This was inevitable. Last night I bought the digital version of the new remastered A Distant Soil. I may buy a printed copy, too. In fact, I will. Apparently, it's inescapable.
I've followed Colleen Doran's career through interviews and magazine articles for about as long as I can remember, but I'd never actually read a comic she worked on before this year. I've always admired her artwork-- it's gorgeous-- and respected the way she broke herself into comics at the age I was still just reading them and vaguely dreaming of drawing Uncanny X-Men "when I [grew] up," and how she fought through a lot of crap that would have beaten a weaker person.
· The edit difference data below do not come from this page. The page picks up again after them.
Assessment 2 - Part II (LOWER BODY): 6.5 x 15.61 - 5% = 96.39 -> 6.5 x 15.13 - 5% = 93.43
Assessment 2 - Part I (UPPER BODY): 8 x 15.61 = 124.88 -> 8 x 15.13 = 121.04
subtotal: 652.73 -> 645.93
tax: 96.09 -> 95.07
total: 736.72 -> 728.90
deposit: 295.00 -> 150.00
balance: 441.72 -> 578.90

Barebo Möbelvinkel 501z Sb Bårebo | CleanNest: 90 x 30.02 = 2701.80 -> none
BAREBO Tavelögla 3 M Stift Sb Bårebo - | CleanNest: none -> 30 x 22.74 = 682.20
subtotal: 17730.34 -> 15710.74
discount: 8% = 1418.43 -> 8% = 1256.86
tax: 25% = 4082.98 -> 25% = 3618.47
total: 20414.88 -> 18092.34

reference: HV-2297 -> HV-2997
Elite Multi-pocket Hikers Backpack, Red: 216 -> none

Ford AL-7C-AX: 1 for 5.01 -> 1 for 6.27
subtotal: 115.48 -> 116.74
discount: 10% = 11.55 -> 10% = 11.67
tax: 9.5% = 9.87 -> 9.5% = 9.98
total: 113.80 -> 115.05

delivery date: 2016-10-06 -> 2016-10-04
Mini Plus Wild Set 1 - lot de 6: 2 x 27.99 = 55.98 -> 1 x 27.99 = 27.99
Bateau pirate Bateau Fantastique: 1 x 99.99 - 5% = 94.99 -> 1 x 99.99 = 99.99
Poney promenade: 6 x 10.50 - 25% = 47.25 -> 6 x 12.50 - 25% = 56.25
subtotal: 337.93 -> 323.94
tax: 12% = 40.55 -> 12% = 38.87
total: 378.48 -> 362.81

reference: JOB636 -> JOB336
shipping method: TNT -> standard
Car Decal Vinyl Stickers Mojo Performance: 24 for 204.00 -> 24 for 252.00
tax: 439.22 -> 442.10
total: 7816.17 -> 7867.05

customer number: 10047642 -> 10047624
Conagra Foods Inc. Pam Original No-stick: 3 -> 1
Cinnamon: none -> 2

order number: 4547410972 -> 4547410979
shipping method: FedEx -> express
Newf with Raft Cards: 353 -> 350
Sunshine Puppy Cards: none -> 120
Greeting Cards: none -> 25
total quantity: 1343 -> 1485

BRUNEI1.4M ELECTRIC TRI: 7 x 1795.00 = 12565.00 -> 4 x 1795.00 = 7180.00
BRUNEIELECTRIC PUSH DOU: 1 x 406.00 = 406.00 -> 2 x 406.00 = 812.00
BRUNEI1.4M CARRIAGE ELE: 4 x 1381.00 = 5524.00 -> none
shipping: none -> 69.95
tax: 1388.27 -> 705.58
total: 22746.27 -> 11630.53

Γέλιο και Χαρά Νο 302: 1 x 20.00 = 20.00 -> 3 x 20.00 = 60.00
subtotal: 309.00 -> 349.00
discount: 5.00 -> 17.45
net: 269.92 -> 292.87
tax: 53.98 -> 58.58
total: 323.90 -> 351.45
A couple of months ago, I saw through a friend's feed she was on Facebook, thought what she had to say was interesting, started following her. She's one of those pros who actually engages her followers. She'll "like" your comment if it's a good one, respond if it moves her to and dispute you if she thinks you're wrong. There are probably a lot of pros who do the same thing (I wouldn't know, since I'm pretty shy about friending the ones who have personal but not fan pages and I'm too Facebook-averse in the first place to spend a lot of time searching for "official" pages to follow), but I consider this kind of engagement above and beyond, especially from someone writing and drawing a ongoing series.
Then I bought the Shade the Changing Man issues she penciled. While I really dig Peter Milligan's work on X-Force/X-Statix (I consider this run flawless in every way), the story itself is mediocre by the standards of some of the other contemporaneous Vertigo titles and that supposedly edgy inking job doesn't do Doran's pencils any favors. Then I bought the latest two issues of A Distant Soil. Beautiful books, not sure what's happening in them because I've missed so much already, the Comixology guided view format isn't the best way to experience the story due to the way Doran designs pages. That's no complaint about the book, because obviously you're meant to hold the actual paper thing in your hands and read it that way.
Taking all this together, with the release of this "definitive" edition of the first part of A Distant Soil it seems now is the time to crank things all the way back to the beginning and finally read something I believe I should have been reading all along. This is the kind of thing that pleases me. Something buzzing in the back of my mind, some recurring encounter with material and finally, when everything aligns, a chance to get into it in a major way right from the beginning. Love and Rockets, Xenozoic Tales, Jack Kirby's Fourth World books, Creepy and Eerie magazines, Lone Wolf and Cub and now A Distant Soil.
So that's another one we'll be talking about here before much longer. I'd have started with a little more today but I've only read a few pages. Hey, I also bought the first year of The Amazing Spider-Man plus some later issues and I didn't even get to open them. Something about jetlag and just not having enough time to do everything I'd like to do in a day!